Source records
◆ ◆ ◆

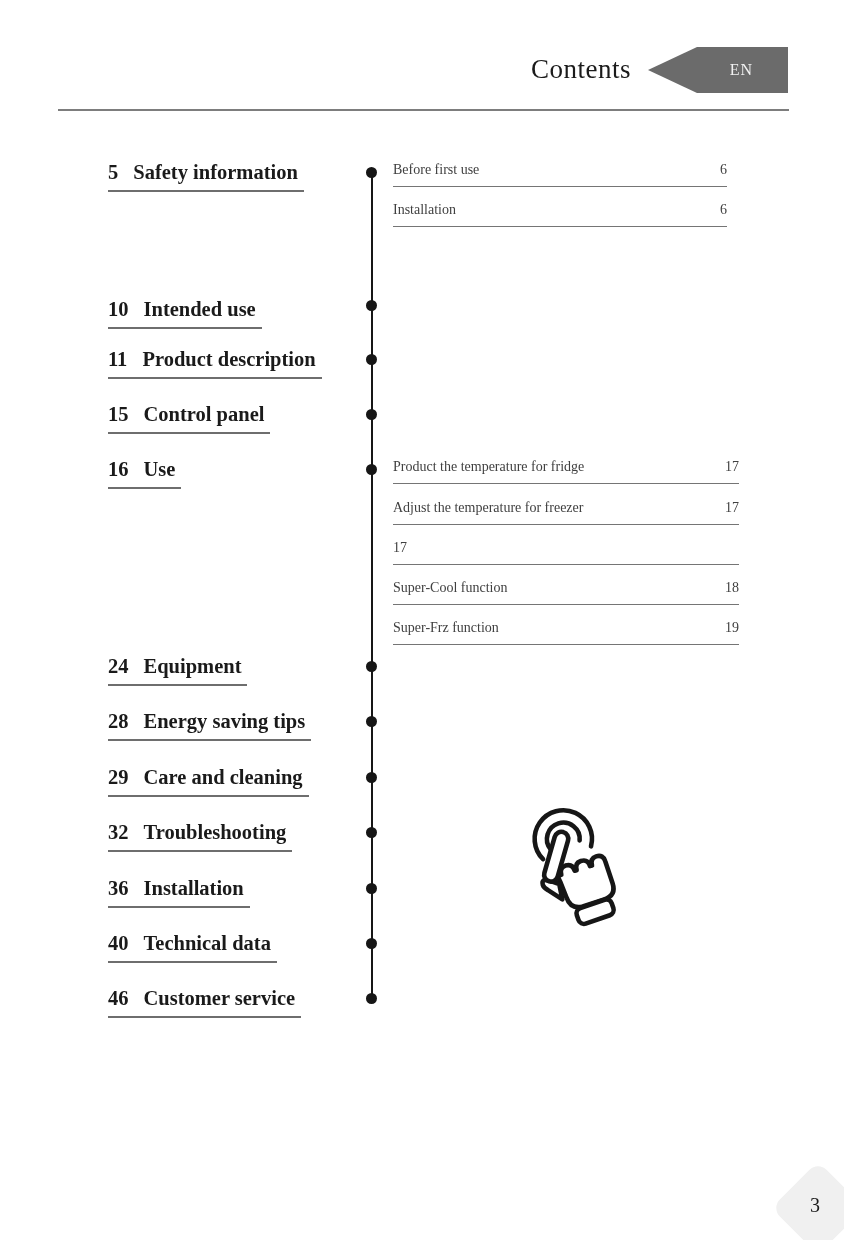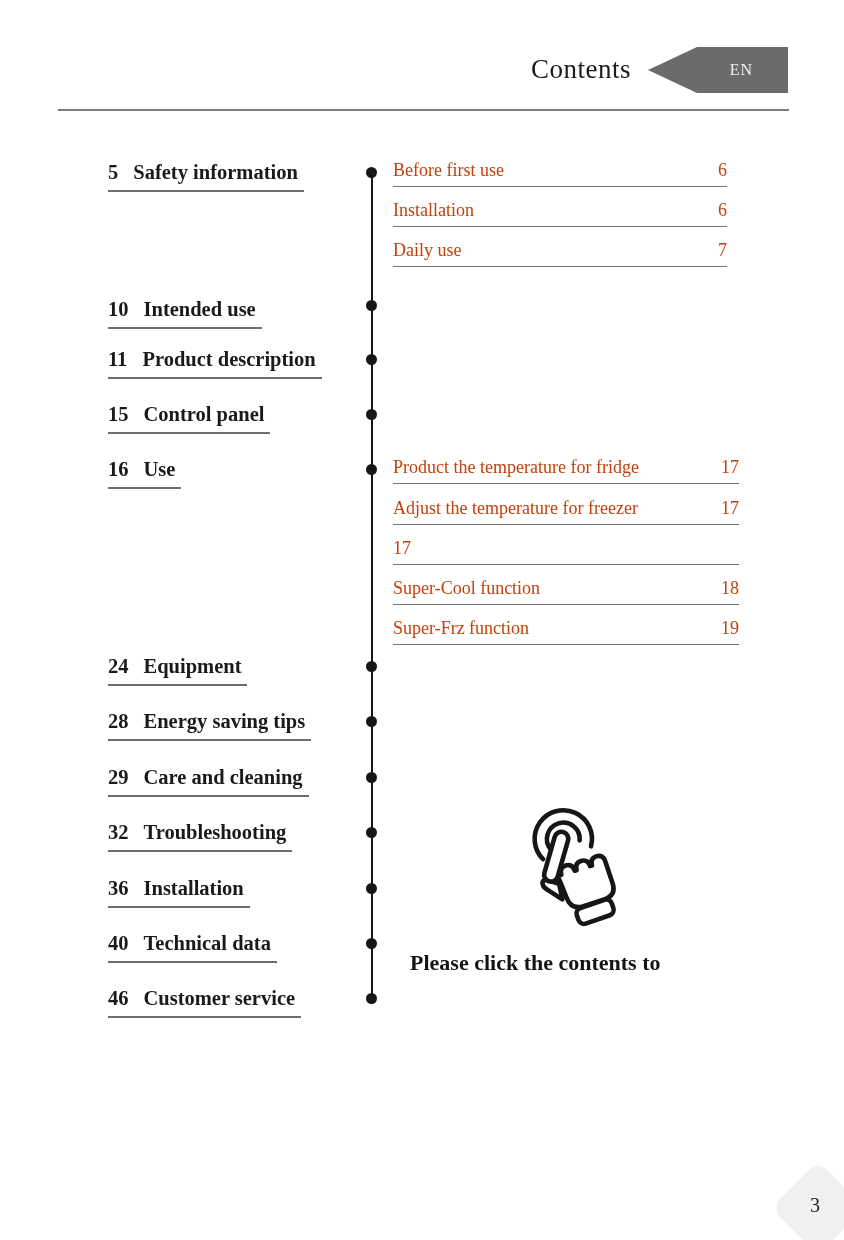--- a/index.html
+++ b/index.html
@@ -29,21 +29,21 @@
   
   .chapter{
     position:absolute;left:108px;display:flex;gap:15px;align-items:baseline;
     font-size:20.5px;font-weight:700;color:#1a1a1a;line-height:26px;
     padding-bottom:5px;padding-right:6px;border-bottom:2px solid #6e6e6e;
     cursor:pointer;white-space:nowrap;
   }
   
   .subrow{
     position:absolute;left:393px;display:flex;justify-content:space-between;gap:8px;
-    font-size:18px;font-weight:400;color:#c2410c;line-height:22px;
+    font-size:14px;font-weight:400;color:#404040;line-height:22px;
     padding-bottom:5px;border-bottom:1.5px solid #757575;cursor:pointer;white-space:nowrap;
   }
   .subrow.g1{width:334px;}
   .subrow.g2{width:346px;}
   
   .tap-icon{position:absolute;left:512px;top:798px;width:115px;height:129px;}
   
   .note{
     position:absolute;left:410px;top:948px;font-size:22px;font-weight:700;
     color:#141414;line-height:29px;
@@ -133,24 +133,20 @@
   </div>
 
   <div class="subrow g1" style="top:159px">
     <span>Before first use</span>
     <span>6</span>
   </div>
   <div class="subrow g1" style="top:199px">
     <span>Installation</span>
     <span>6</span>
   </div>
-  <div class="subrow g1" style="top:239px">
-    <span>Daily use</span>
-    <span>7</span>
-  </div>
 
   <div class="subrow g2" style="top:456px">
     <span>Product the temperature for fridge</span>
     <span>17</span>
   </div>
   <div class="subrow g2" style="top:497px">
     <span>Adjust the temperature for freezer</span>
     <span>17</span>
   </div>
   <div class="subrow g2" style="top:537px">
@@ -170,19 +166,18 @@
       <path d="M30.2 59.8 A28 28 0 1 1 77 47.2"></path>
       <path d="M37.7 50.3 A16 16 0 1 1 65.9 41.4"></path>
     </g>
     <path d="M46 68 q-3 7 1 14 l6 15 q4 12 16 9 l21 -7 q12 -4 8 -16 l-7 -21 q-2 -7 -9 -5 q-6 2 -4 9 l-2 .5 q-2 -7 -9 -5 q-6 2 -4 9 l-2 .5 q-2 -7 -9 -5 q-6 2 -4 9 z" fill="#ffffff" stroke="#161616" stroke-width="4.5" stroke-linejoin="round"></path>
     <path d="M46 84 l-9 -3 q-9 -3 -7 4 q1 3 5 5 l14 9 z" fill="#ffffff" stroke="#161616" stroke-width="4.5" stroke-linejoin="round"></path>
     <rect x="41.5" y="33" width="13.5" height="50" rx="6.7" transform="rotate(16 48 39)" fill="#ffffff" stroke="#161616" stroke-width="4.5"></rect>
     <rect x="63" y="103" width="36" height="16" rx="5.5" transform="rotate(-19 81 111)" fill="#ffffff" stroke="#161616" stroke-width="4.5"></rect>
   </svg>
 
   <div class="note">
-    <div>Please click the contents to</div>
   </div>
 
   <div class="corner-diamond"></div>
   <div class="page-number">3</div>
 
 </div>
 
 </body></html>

◆ ◆ ◆

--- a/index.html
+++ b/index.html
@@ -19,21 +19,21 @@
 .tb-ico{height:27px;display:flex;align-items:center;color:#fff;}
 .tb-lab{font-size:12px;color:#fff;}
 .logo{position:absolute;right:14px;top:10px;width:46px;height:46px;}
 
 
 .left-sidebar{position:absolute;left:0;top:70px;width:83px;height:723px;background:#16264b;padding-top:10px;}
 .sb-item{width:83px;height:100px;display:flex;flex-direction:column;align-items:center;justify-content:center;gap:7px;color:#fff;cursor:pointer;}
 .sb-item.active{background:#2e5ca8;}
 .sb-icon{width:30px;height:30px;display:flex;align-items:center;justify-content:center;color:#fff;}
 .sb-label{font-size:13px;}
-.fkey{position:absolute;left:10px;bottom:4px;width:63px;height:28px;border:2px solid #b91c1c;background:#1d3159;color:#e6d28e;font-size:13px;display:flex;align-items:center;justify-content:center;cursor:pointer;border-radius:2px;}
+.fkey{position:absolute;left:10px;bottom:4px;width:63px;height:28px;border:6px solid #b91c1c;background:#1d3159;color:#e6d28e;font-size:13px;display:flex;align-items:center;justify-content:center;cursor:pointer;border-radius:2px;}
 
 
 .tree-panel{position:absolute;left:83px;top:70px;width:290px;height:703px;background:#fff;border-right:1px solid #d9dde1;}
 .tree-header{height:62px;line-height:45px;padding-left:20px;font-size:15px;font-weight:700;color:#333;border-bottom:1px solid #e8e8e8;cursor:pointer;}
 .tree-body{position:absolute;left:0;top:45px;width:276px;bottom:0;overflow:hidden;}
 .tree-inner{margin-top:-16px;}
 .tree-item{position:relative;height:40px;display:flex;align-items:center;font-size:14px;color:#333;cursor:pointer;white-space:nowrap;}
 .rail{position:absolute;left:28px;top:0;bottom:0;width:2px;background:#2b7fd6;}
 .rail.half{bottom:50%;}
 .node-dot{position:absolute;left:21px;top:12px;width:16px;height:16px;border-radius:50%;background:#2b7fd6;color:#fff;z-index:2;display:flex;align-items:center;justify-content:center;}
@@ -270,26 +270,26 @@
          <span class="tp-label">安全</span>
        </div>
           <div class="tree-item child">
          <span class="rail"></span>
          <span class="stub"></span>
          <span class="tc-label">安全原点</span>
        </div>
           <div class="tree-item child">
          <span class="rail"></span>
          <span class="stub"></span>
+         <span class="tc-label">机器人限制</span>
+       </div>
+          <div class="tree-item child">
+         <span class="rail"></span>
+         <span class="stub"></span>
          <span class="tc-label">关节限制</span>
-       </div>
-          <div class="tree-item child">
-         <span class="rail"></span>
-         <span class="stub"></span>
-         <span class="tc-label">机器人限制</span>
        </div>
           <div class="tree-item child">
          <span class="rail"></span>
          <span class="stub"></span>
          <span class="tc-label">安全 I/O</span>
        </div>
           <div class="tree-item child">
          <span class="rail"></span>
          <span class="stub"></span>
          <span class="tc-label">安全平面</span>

◆ ◆ ◆

Your goal -> Pull each line containing the word "subrow" out of the data above.

Task result ->
   .subrow{
   .subrow.g1{width:334px;}
   .subrow.g2{width:346px;}
   <div class="subrow g1" style="top:159px">
   <div class="subrow g1" style="top:199px">
-  <div class="subrow g1" style="top:239px">
   <div class="subrow g2" style="top:456px">
   <div class="subrow g2" style="top:497px">
   <div class="subrow g2" style="top:537px">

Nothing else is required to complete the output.